No one has ever considered that I'm different from anyone else who has straight parents. In fact, unless someone asks a question about some of the lyrics to my songs, "More Time" or "You're Not Alone" where I support LGBT people, no one knows that I'm being raised by a lesbian mom.
In "More Time," I wrote about what my mom has described to me about how some gay people live out of fear of hate and prejudice against them and I try to give them strength.
And in "You're Not Alone," a song I wrote after Tyler Clementi jumped from the George Washington bridge back in 2010 over being bullied for being gay, I tried to capture how he felt and I said what I wish I could've said to him: You're not alone.
Photo credit: Sara Bader
I feel a lot like Zach Wahls. He was raised by lesbian moms. Zach is now a 22-year-old LGBT activist and author who made headlines in the media in 2011 when he appeared before the Iowa House Judiciary Committee in a public hearing to address a proposed constitutional amendment to ban gay marriage in Iowa. The poise and eloquence he displayed thrust him into the national spotlight, leading Zach to be invited to address the Democratic National Convention in 2012.

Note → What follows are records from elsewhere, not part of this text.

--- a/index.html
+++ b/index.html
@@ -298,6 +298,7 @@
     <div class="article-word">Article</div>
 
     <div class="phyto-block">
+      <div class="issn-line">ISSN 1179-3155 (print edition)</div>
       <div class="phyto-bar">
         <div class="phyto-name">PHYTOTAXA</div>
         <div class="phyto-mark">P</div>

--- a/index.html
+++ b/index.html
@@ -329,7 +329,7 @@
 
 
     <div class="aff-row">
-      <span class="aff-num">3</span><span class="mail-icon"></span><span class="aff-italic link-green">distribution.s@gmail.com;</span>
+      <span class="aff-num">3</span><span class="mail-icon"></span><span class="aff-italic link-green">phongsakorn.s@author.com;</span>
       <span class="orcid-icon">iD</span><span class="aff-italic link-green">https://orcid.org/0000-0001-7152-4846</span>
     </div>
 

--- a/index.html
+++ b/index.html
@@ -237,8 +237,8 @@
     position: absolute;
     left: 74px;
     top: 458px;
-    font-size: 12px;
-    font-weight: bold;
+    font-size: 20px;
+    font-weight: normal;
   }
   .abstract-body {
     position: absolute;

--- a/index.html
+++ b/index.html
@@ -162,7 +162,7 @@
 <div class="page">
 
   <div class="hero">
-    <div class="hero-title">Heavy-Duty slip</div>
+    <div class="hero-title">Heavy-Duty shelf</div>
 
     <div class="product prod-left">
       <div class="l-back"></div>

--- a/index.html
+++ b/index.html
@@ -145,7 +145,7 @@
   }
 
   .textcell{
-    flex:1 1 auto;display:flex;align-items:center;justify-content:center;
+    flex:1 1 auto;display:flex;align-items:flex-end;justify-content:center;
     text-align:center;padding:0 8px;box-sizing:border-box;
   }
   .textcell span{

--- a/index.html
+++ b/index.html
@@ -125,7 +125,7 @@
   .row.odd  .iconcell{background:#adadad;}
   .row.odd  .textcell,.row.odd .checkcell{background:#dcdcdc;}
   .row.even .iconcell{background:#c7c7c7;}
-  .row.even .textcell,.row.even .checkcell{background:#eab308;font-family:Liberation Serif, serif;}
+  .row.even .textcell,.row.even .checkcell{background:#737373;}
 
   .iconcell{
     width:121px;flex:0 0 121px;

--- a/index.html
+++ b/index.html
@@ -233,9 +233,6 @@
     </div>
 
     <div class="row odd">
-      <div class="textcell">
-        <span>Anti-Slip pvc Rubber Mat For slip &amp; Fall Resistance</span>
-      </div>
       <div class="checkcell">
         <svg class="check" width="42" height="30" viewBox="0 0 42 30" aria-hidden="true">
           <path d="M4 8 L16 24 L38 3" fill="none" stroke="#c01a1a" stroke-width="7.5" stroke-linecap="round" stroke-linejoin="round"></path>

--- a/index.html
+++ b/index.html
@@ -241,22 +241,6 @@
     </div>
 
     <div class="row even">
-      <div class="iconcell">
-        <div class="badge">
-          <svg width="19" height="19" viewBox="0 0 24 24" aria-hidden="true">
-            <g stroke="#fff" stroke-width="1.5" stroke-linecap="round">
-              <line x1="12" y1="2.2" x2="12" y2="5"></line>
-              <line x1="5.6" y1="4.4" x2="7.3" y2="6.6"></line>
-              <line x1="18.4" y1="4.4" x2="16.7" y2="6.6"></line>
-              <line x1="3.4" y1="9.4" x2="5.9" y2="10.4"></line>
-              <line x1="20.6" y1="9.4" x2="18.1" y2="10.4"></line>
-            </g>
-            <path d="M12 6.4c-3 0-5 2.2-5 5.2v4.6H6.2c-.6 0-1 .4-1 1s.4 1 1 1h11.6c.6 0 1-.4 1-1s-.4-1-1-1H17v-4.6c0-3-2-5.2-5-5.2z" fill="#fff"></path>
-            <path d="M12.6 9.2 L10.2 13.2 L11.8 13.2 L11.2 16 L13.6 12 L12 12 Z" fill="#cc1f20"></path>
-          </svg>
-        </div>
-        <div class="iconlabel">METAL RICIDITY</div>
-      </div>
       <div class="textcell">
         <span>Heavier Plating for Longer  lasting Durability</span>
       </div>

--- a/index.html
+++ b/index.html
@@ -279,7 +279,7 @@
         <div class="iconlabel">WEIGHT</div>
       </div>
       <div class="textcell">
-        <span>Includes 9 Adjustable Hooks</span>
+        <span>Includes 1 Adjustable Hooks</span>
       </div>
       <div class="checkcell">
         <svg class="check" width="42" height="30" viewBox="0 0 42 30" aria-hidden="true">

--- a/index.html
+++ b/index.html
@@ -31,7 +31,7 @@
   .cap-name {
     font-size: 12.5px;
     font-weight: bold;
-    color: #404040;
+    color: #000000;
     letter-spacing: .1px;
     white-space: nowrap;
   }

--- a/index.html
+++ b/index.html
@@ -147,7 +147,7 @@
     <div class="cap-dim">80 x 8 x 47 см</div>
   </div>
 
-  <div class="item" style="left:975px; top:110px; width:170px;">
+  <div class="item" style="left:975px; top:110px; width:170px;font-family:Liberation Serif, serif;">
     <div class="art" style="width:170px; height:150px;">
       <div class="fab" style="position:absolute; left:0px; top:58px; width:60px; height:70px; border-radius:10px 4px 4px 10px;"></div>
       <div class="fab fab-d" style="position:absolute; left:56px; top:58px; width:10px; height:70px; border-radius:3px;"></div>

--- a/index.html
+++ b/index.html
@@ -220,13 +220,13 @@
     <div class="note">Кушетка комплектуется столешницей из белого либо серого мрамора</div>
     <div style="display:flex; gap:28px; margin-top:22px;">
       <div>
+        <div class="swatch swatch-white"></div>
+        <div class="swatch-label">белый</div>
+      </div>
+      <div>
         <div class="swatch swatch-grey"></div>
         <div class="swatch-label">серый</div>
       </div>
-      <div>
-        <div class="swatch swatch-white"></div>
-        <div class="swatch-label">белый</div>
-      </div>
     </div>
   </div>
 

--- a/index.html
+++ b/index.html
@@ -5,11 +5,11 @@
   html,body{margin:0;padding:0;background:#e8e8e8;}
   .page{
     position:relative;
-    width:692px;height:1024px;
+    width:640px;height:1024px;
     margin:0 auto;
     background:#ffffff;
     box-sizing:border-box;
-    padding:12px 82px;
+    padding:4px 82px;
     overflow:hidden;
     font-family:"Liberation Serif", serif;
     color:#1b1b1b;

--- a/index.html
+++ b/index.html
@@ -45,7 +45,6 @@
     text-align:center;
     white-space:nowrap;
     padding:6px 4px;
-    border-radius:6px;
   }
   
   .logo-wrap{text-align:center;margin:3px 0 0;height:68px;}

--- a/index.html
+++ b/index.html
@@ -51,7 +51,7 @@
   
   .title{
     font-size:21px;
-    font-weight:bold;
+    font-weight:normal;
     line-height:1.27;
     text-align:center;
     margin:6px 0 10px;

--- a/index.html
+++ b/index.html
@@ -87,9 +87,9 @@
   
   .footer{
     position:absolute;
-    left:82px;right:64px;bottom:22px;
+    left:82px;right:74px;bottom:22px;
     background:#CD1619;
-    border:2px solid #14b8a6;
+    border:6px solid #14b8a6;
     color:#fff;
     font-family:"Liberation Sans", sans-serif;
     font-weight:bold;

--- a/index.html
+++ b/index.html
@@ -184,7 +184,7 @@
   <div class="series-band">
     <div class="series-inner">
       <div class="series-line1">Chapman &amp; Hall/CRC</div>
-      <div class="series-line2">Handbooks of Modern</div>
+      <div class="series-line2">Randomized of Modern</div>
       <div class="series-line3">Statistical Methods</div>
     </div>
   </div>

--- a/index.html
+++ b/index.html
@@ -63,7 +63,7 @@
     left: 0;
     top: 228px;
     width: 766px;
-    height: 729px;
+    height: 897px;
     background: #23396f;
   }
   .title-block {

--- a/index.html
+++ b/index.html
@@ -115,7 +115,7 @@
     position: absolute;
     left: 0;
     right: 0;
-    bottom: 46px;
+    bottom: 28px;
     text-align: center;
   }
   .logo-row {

A film of Zach's speech was broadcast on CNN, MSNBC and Good Morning America. He was invited on the Ellen DeGeneres Show and The Last Word with Lawrence O'Donnell. To quote Zach:
Not once have I ever been confronted by an individual who realized independently that I was raised by a gay couple. And you know why? Because the sexual orientation of my parents has had zero impact on the content of my character.
Zach and I feel the same way about that.
It's my hope as we head into the Winter Olympics that the hate spewed by any world leader will be overshadowed by good character, like the character it took Macklemore, Ryan Lewis & Mary Lambert to write "Same Love."